Zaman dediğin kavram ne kadar da kontrol dışı.. Ve aslında ne kadar da göreceli.. Yani bir kelebeğin ömrü 24 saatten ibaret ve bu insanlığa göre ne kadar kısa. Ama kelebeğe sorsan o bin yıldır yaşıyor sanki..
Bende bu zaman kavramında hızla ilerliyorum bu günlerde. Gündüzlerim gecelerim ışık hızında ilerliyor. Belki takvime göre bir ay geçti oğluma kavuşalı ama bence daha dündü onu kucağıma aldığım gün.. O'nunla beraberken ben zaman kavramını yitirdim aslında. Artık her anım O her günüm O.
Her sabah bugün bana ne süprizler hazırladı diye uyanıyorum hemen yanı başımda minik yatağında uyuyan prensime bakarak. Sabahları ayrı bir güzel oluyor bu bebişler. Kokuları ayrı güzellikte yayılıyor odaya.

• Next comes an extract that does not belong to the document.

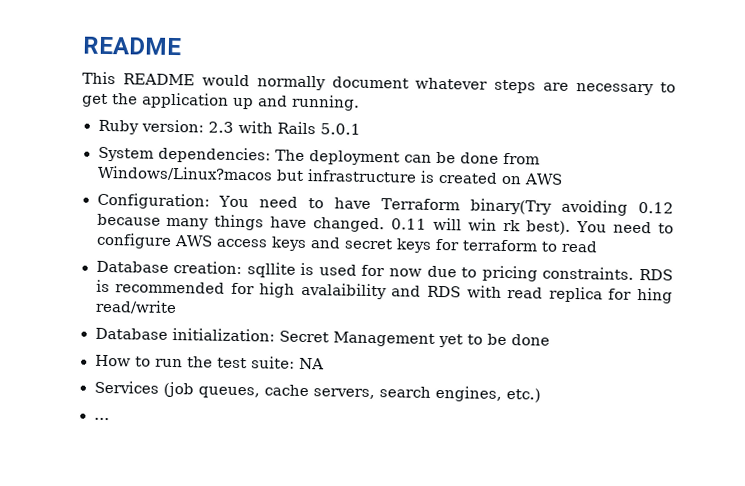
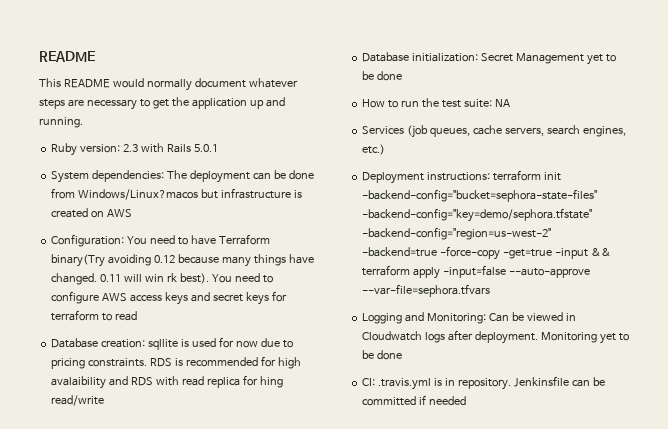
- ...
+ Deployment instructions: terraform init -backend-config="bucket=sephora-state-files" -backend-config="key=demo/sephora.tfstate" -backend-config="region=us-west-2" -backend=true -force-copy -get=true -input && terraform apply -input=false --auto-approve --var-file=sephora.tfvars
+ Logging and Monitoring: Can be viewed in Cloudwatch logs after deployment. Monitoring yet to be done
+ CI: .travis.yml is in repository. Jenkinsfile can be committed if needed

E tabii tüm gece alınmayı bekleyen bezleride eklersek bu kokuya :) Efenim benden alışık olmadığınız şekilde romantik yazdığımı farkettim ve yeter bu kadar duygusallık dedim, silkelen ve kendine gel Yaseminnnn :) Ya bu annelik beni olduğumdan duygusal yaptı yahu, durmadan gözlerim dolu dolu geziyorum. Hayır bişey değil oğlum beni daha net görmeye başladığı şu günlerden ay ne kadar sulugöz bu kadın diyecek.. Ama annelikte böyle bişi beaaa :)

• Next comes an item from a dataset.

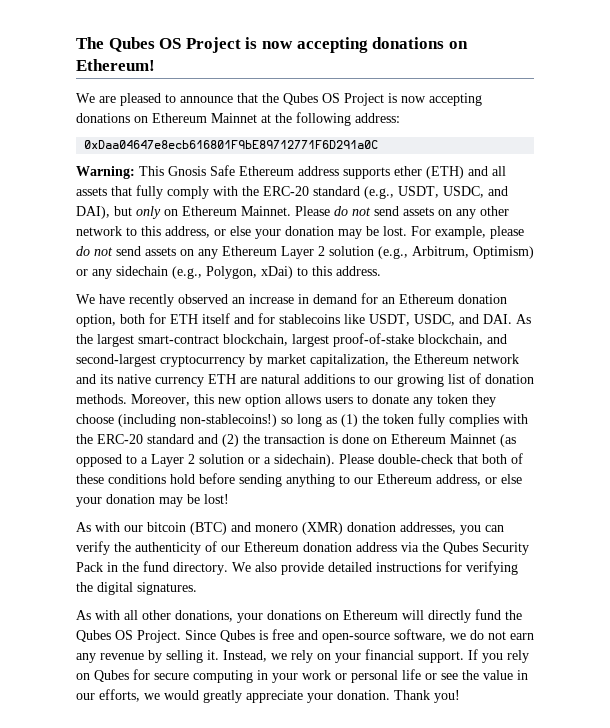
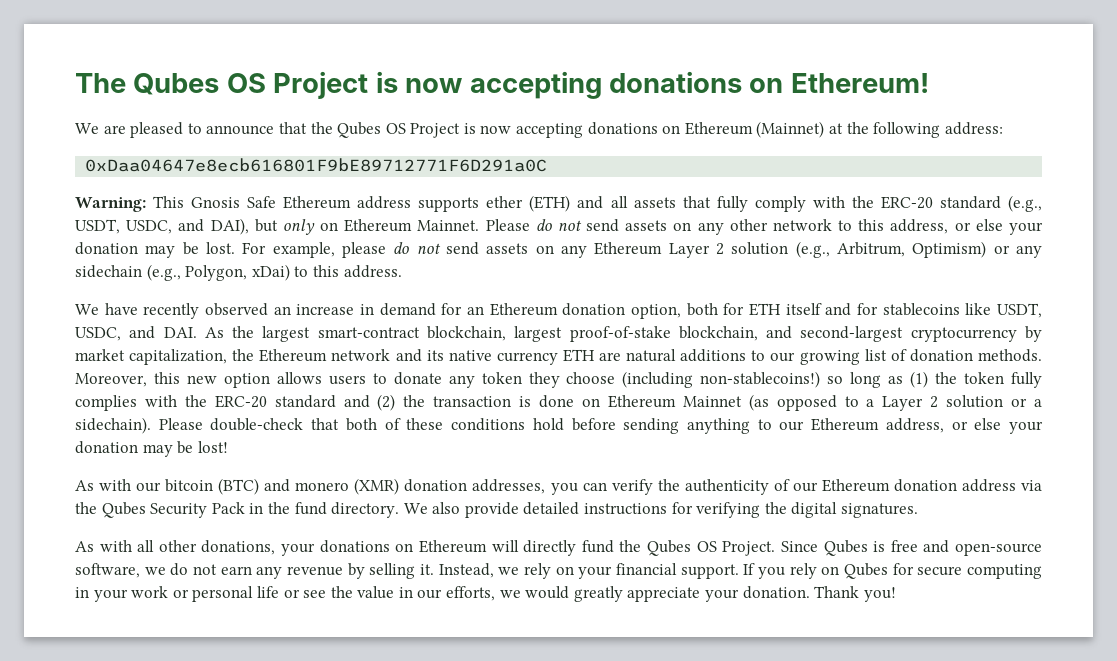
- We are pleased to announce that the Qubes OS Project is now accepting donations on Ethereum Mainnet at the following address:
+ We are pleased to announce that the Qubes OS Project is now accepting donations on Ethereum (Mainnet) at the following address:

Şimdi gelelim bir ay nasıl geçtinin özetine.. Hastaneden geldiğimiz ilk geceyi anlatayım size yeteri kadar komik zaten :D
Ev haliyle kalabalık ana dış kapıdan başlayarak heryere süsler asmış bizim yeğenler. Daha dış kapıdan uyarmışlar insanları "Lütfen kapıyı yavaş kapatınız, artık apartmanda bir bebek var!". Ne düşünceli yeğenlerimiz var bizim. Sonra "Hoşgeldin Sencer" yazan bir yazı karşılıyor bizi.. Ay ben yeterince duygusalım zaten iyice duygulanıyorum. Her yerde balonlar bir şenlik havası. Efenim evimize gelmiş olmanın rahatlığıyla oğlumu aldım kucağıma odaları gezdirdim. Bak oğlum burası senin odan burası banyo burası teras.. Gayet keyifliyiz. Ben çok ayakta kalamıyorum malum acıyan bir ameliyat yaram var. O yüzden her adımda iki dakka dinlenme molası.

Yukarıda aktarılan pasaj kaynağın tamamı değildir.